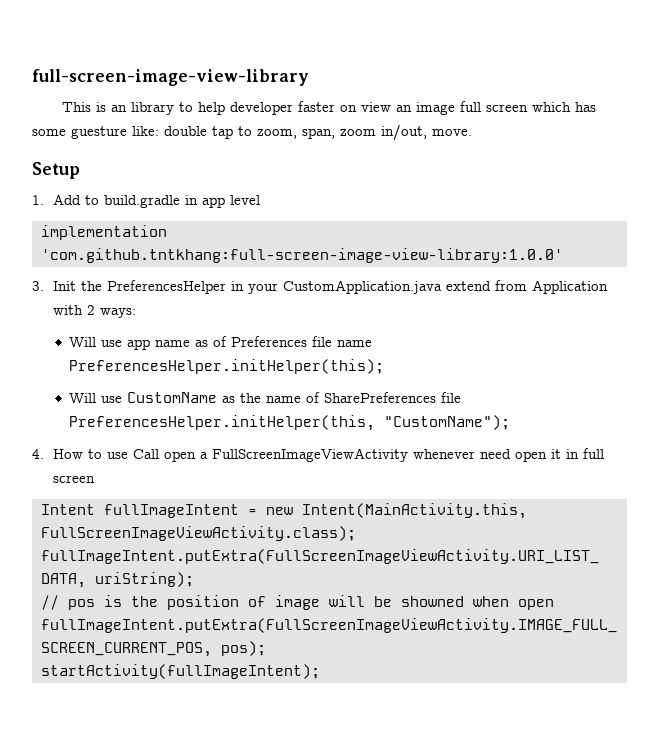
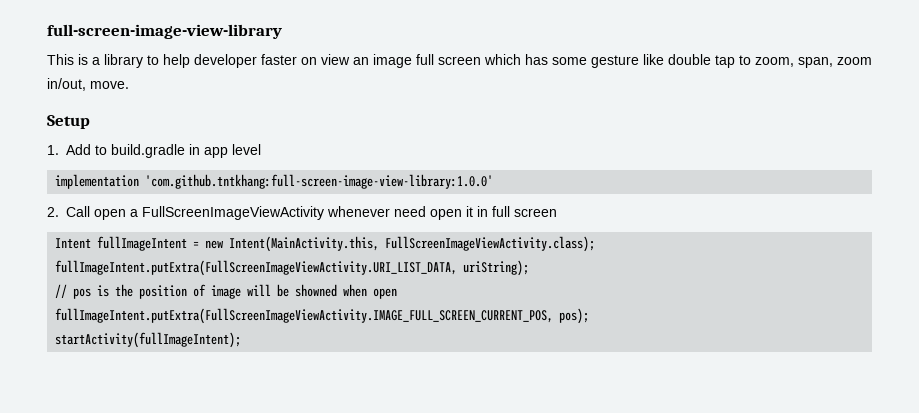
- This is an library to help developer faster on view an image full screen which has some guesture like: double tap to zoom, span, zoom in/out, move.
+ This is a library to help developer faster on view an image full screen which has some gesture like double tap to zoom, span, zoom in/out, move.
- 3. Init the PreferencesHelper in your CustomApplication.java extend from Application with 2 ways:
- Will use app name as of Preferences file name PreferencesHelper.initHelper(this);
- Will use CustomName as the name of SharePreferences file PreferencesHelper.initHelper(this, "CustomName");
- 4. How to use Call open a FullScreenImageViewActivity whenever need open it in full screen
+ 2. Call open a FullScreenImageViewActivity whenever need open it in full screen

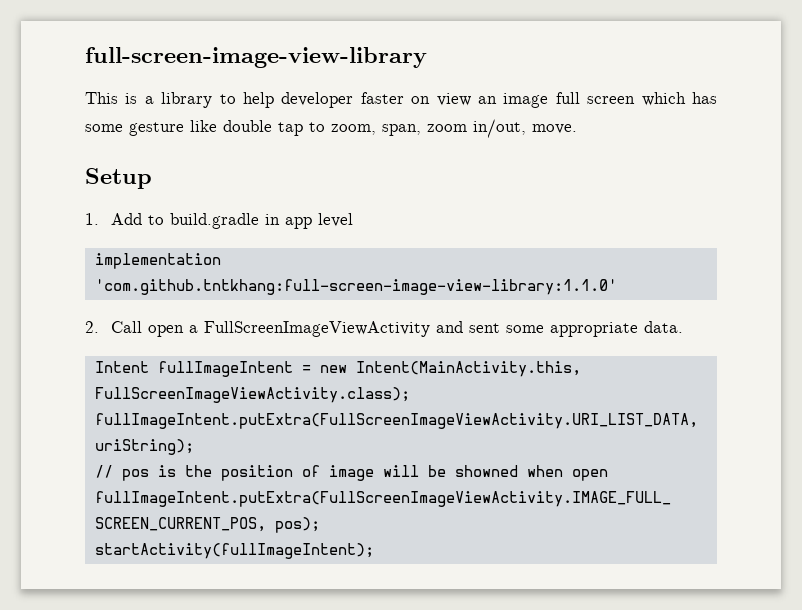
- implementation 'com.github.tntkhang:full-screen-image-view-library:1.0.0'
+ implementation 'com.github.tntkhang:full-screen-image-view-library:1.1.0'
- 2. Call open a FullScreenImageViewActivity whenever need open it in full screen
+ 2. Call open a FullScreenImageViewActivity and sent some appropriate data.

- [TASK TO COMPLETE]
Write the records out again exactly as shown above, keeping no pictures.

- [TASK RESPONSE]
- This is an library to help developer faster on view an image full screen which has some guesture like: double tap to zoom, span, zoom in/out, move.
+ This is a library to help developer faster on view an image full screen which has some gesture like double tap to zoom, span, zoom in/out, move.
- 3. Init the PreferencesHelper in your CustomApplication.java extend from Application with 2 ways:
- Will use app name as of Preferences file name PreferencesHelper.initHelper(this);
- Will use CustomName as the name of SharePreferences file PreferencesHelper.initHelper(this, "CustomName");
- 4. How to use Call open a FullScreenImageViewActivity whenever need open it in full screen
+ 2. Call open a FullScreenImageViewActivity whenever need open it in full screen

- implementation 'com.github.tntkhang:full-screen-image-view-library:1.0.0'
+ implementation 'com.github.tntkhang:full-screen-image-view-library:1.1.0'
- 2. Call open a FullScreenImageViewActivity whenever need open it in full screen
+ 2. Call open a FullScreenImageViewActivity and sent some appropriate data.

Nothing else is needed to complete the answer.